Hydra is an open-source Python framework that simplifies the development of research and other complex applications. The key feature is the ability to dynamically create a hierarchical configuration by composition and override it through config files and the command line. The name Hydra comes from its ability to run multiple similar jobs - much like a Hydra with multiple heads.
We recommend going through at least the Basic Tutorial, and the docs about Instantiating objects with Hydra.
All PRs trigger a CI job to run linting, type checking, tests, and build docs. The CI script is located here and should be considered the source of truth for running the various development commands.
The .gitattributes
file controls line endings for the files in this repository.

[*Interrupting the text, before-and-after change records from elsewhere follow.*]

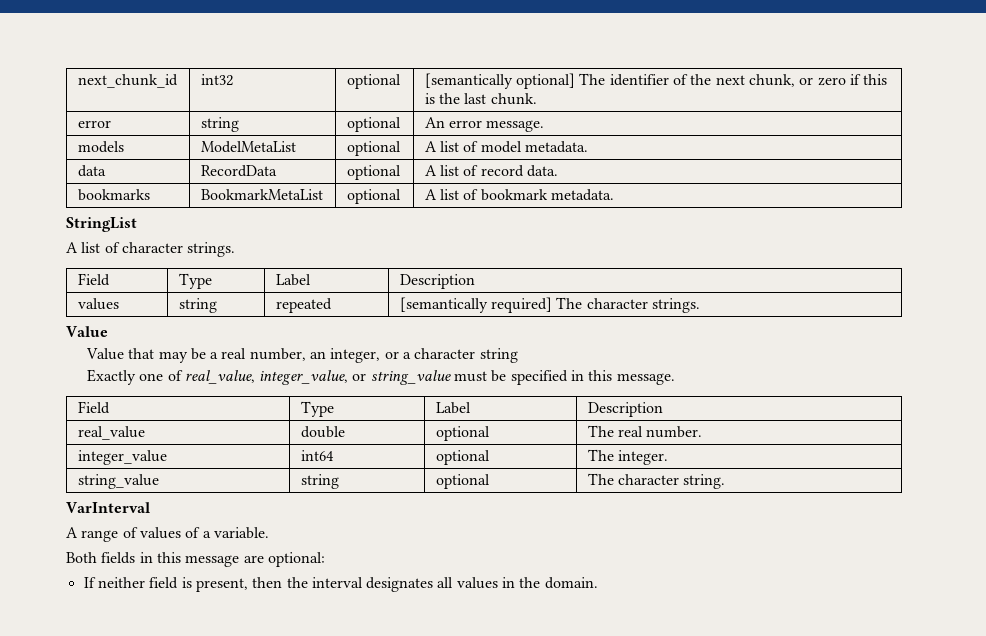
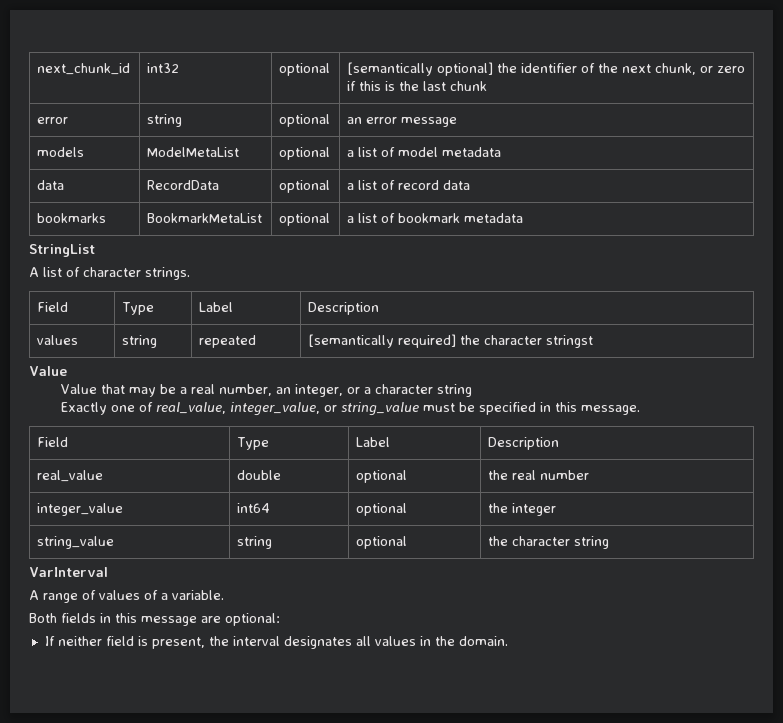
- next_chunk_id | int32 | optional | [semantically optional] The identifier of the next chunk, or zero if this is the last chunk.
+ next_chunk_id | int32 | optional | [semantically optional] the identifier of the next chunk, or zero if this is the last chunk
- error | string | optional | An error message.
+ error | string | optional | an error message
- models | ModelMetaList | optional | A list of model metadata.
+ models | ModelMetaList | optional | a list of model metadata
- data | RecordData | optional | A list of record data.
+ data | RecordData | optional | a list of record data
- bookmarks | BookmarkMetaList | optional | A list of bookmark metadata.
+ bookmarks | BookmarkMetaList | optional | a list of bookmark metadata
- values | string | repeated | [semantically required] The character strings.
+ values | string | repeated | [semantically required] the character stringst
- real_value | double | optional | The real number.
+ real_value | double | optional | the real number
- integer_value | int64 | optional | The integer.
+ integer_value | int64 | optional | the integer
- string_value | string | optional | The character string.
+ string_value | string | optional | the character string
- If neither field is present, then the interval designates all values in the domain.
+ If neither field is present, the interval designates all values in the domain.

Nearly all prerequisites are managed by Conda. All you need to do is make sure that you have a working Python 3
environment and install miniconda itself. Conda manages virtualenvs
as well. Typically, on a project that uses virtualenv
directly you would activate the virtualenv to get all the binaries that you install with pip onto the path.
Conda works in a similar way but with different commands.
Use miniconda for your python environments (it's usually unnecessary to install full anaconda environment, miniconda
should be enough). It makes it easier to install some dependencies, like cudatoolkit
for GPU support. It also allows you
to access your environments globally.
Example installation:
wget https://repo.anaconda.com/miniconda/Miniconda3-latest-Linux-x86_64.sh
bash Miniconda3-latest-Linux-x86_64.sh
There are a few useful plugins that are probably available for most IDEs. Using Pycharm, you'll want to install the black plugin.
- blackconnect can be configured to auto format files on save.
Just run
make blackd
from a shell to set up the server and the plugin will do its thing. You need to configure it to format on save, it's off by default.
You can run make help
for a full list of targets that you can run. These are the ones that you'll need most often.
# For running tests locally
make test
# For formatting and linting
make lint
make format
make format-fix
# Remove all generated artifacts
make clean
The first step in reproducing an analysis is always reproducing the computational environment it was run in. You need the same tools, the same libraries, and the same versions to make everything play nicely together.
By listing all of your requirements in the repository you can easily track the packages needed to recreate the analysis, but what tool should we use to do that?
Whilst popular for scientific computing and data-science, conda poses problems for collaboration and packaging:
- It is hard to reproduce a conda-environment across operating systems
- It is hard to make your environment "pip-installable" if your environment is fully specified by conda
Due to these difficulties, we recommend only using conda to create a virtual environment and list dependencies not available through
pip install
.
environment.yaml
- Defines the base conda environment and any dependencies not "pip-installable".requirements/requirements.txt
- Defines the dependencies required to run the code. If you need to add a dependency, chances are it goes here!requirements/requirements-dev.txt
- Defines development dependencies. These are for dependencies that are needed during development but not needed to run the core code. For example, packages to run tests.